═════ Supplied records ═════

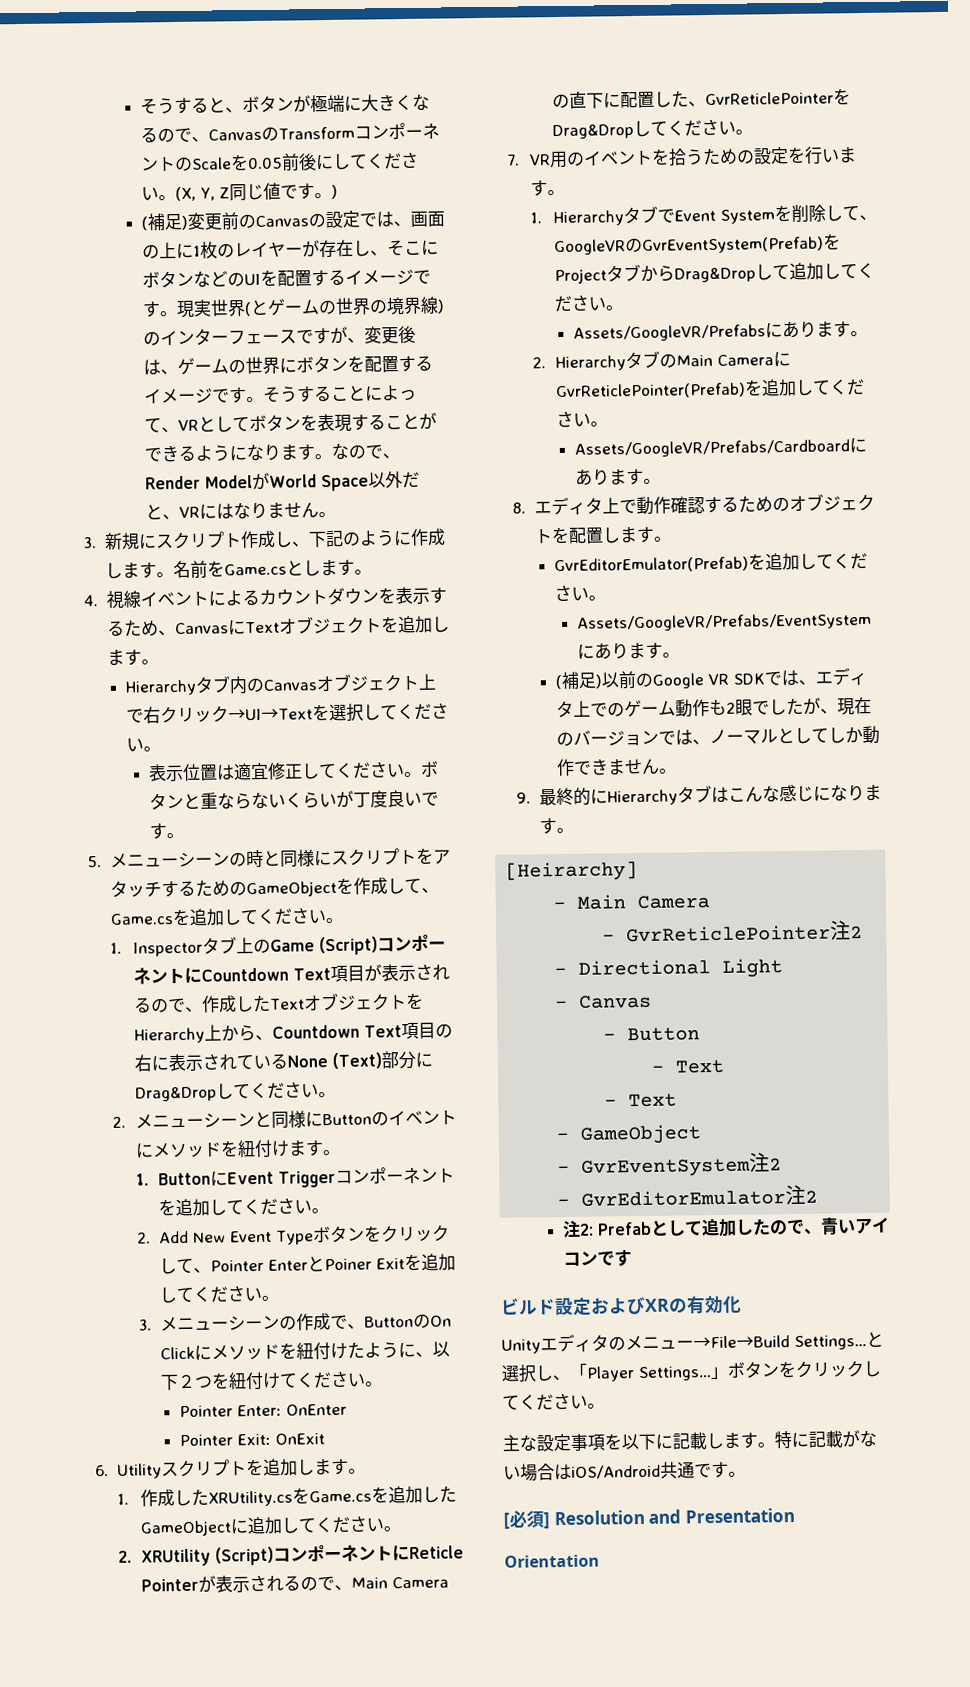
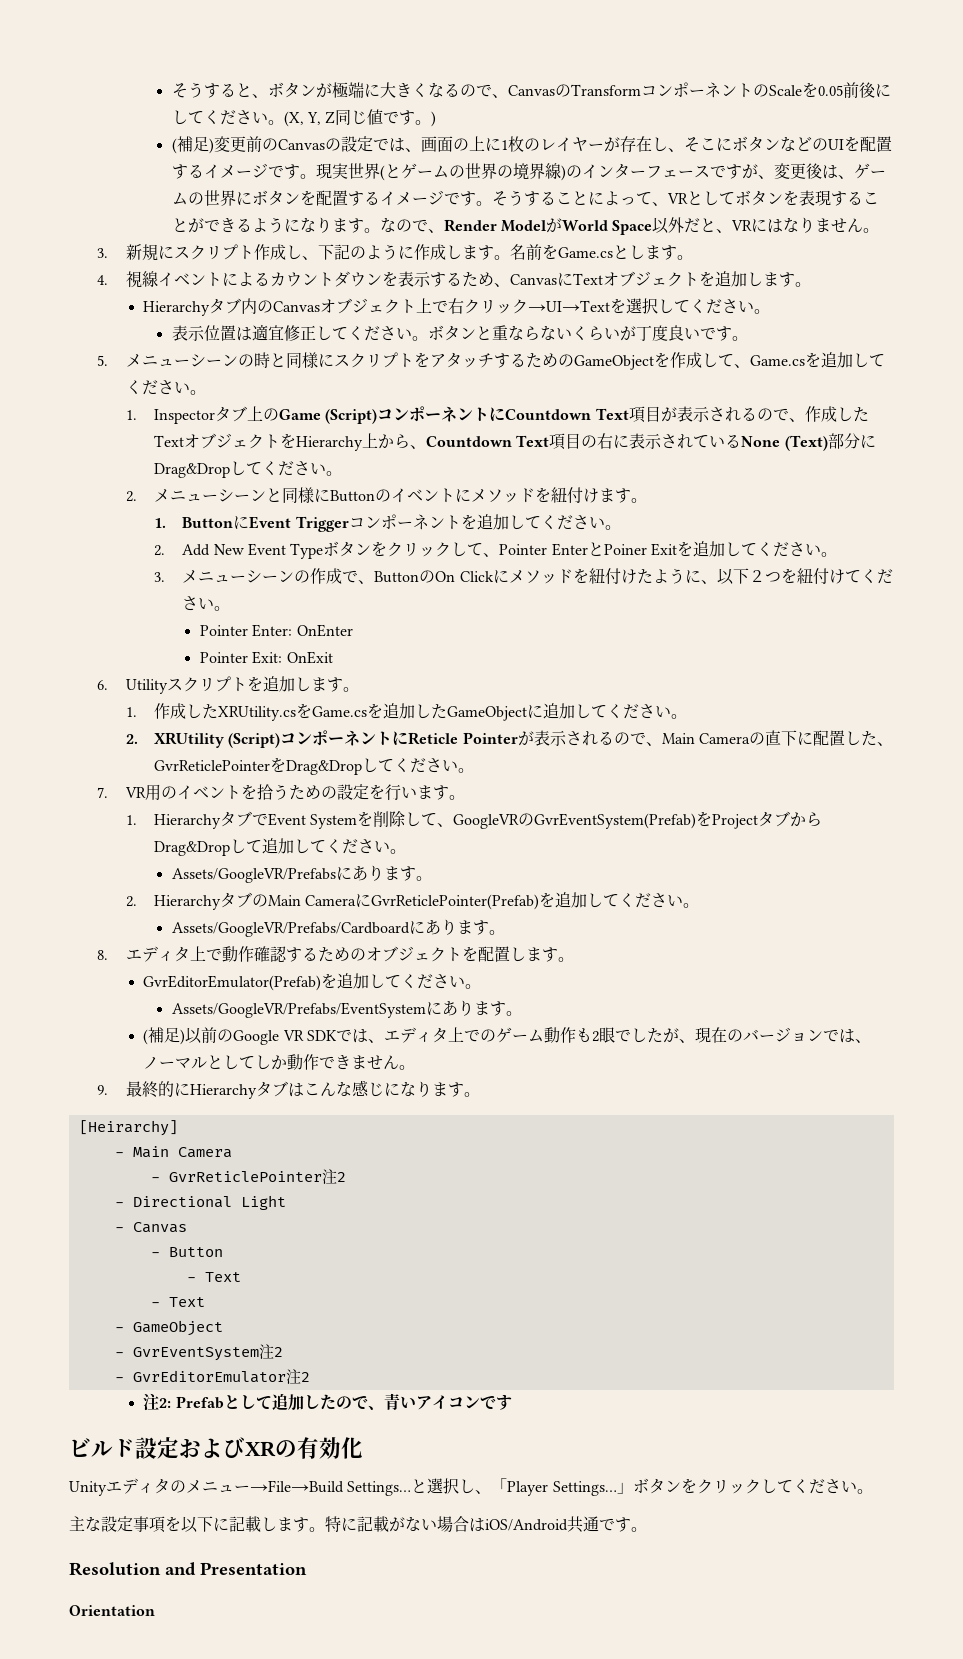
[503,1510,550,1530] [必須] -> (647, 1529) none

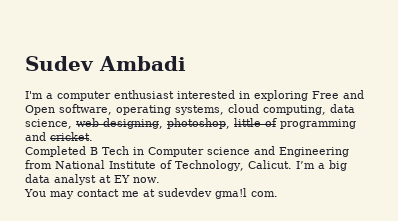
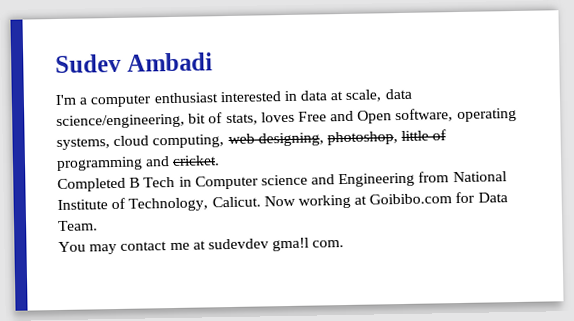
[254,90,308,101] exploring -> [300,88,412,102] [56,111,295,130] data at scale, data science/engineering, bit of stats, loves
[330,104,355,113] [25,119,72,129] data science, -> (225, 141) none
[295,160,347,171] [25,174,160,185] I’m a big data analyst at EY now. -> [263,191,508,209] [58,220,98,232] Now working at Goibibo.com for Data Team.

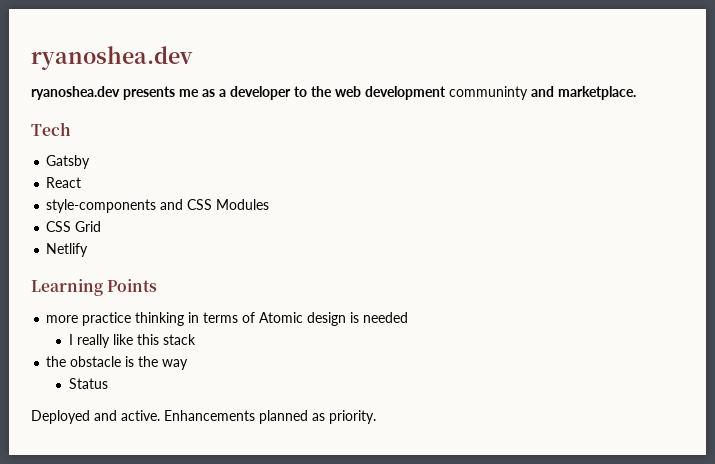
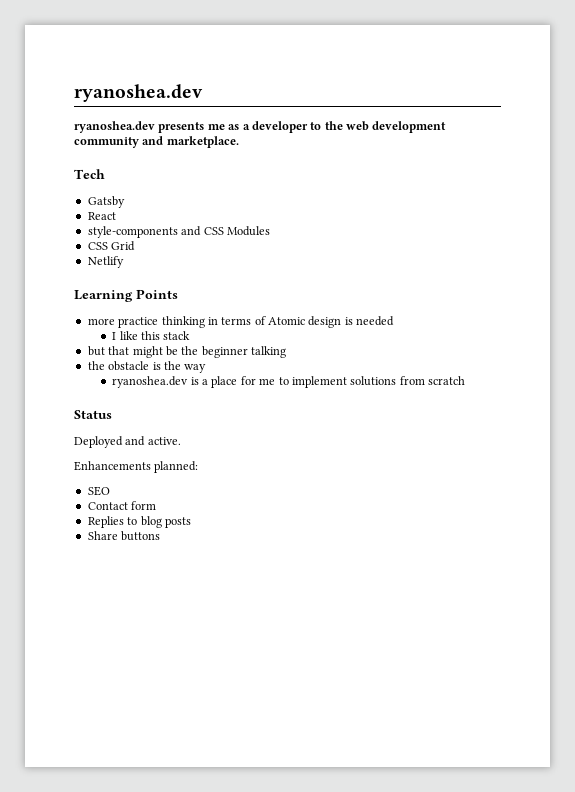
[449,86,528,100] communinty -> [74,137,139,148] community
[76,334,110,348] really -> (117, 336) none
(196, 339) none -> [87,346,286,358] // but that might be the beginner talking
[68,378,108,389] [31,410,376,424] Status // Deployed and active. Enhancements planned as priority. -> [112,376,466,388] [74,410,112,419] [74,436,181,448] [74,461,199,473] [87,486,110,496] [87,501,157,510] [87,516,191,528] [87,531,161,541] ryanoshea.dev is a place for me to implement solutions from scratch // Status // Deployed and active. // Enhancements planned: // SEO // Contact form // Replies to blog posts // Share buttons

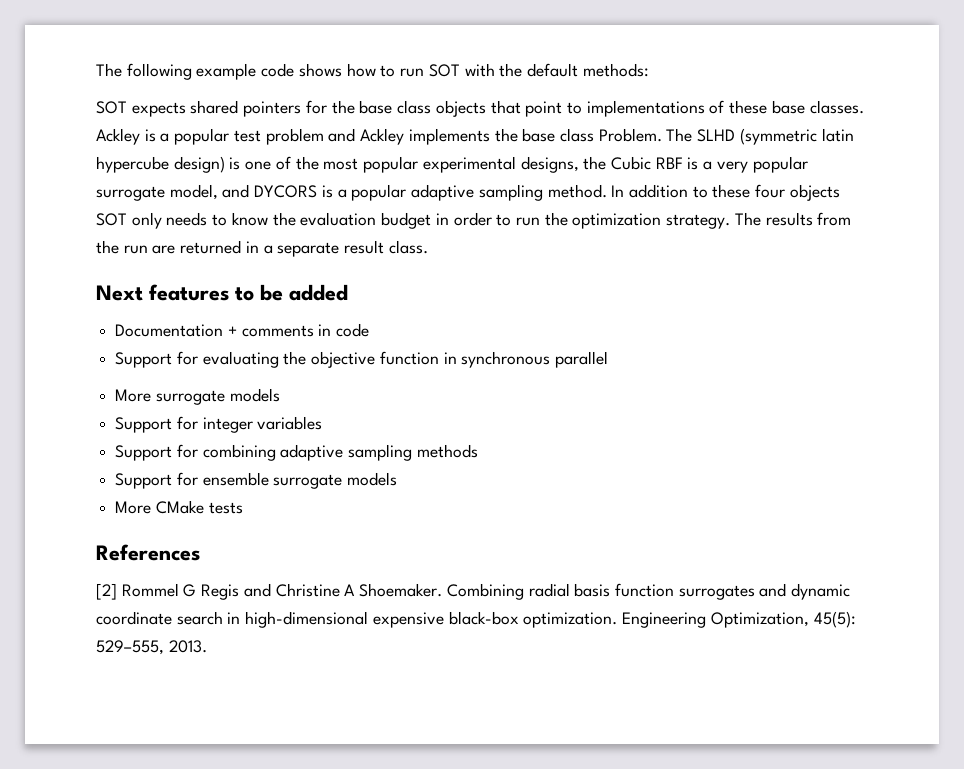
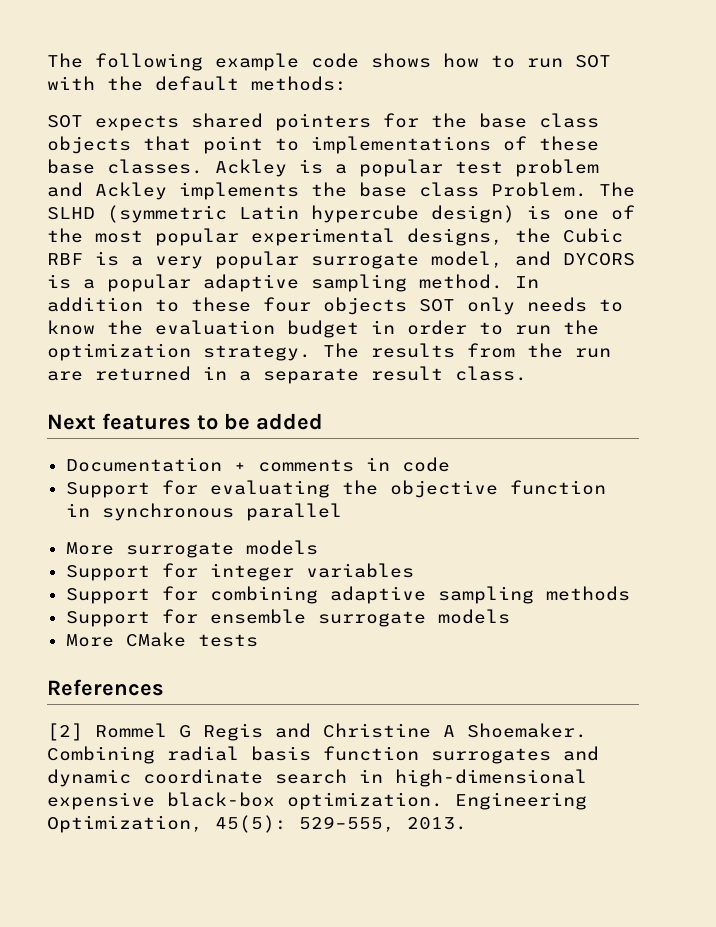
[821,128,854,142] latin -> [239,205,299,220] Latin

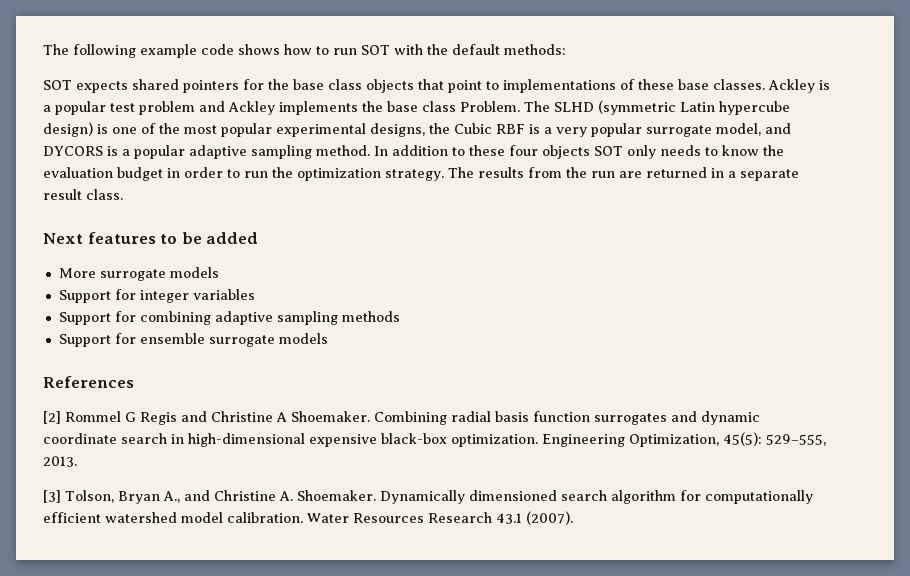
[65,457,450,472] [65,480,606,498] [65,503,342,521] // Documentation + comments in code // Support for evaluating the objective function in synchronous parallel -> (259, 238) none
[65,632,258,647] // More CMake tests -> (328, 338) none
(467, 823) none -> [43,490,813,504] [43,511,573,525] // [3] Tolson, Bryan A., and Christine A. Shoemaker. Dynamically dimensioned search algorithm for computationally efficient watershed model calibration. Water Resources Research 43.1 (2007).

═════

#### [Task goal]
Copy out all lines above that include the string "none".

#### [Solution for this exercise]
[503,1510,550,1530] [必須] -> (647, 1529) none
[330,104,355,113] [25,119,72,129] data science, -> (225, 141) none
[76,334,110,348] really -> (117, 336) none
(196, 339) none -> [87,346,286,358] // but that might be the beginner talking
[65,457,450,472] [65,480,606,498] [65,503,342,521] // Documentation + comments in code // Support for evaluating the objective function in synchronous parallel -> (259, 238) none
[65,632,258,647] // More CMake tests -> (328, 338) none
(467, 823) none -> [43,490,813,504] [43,511,573,525] // [3] Tolson, Bryan A., and Christine A. Shoemaker. Dynamically dimensioned search algorithm for computationally efficient watershed model calibration. Water Resources Research 43.1 (2007).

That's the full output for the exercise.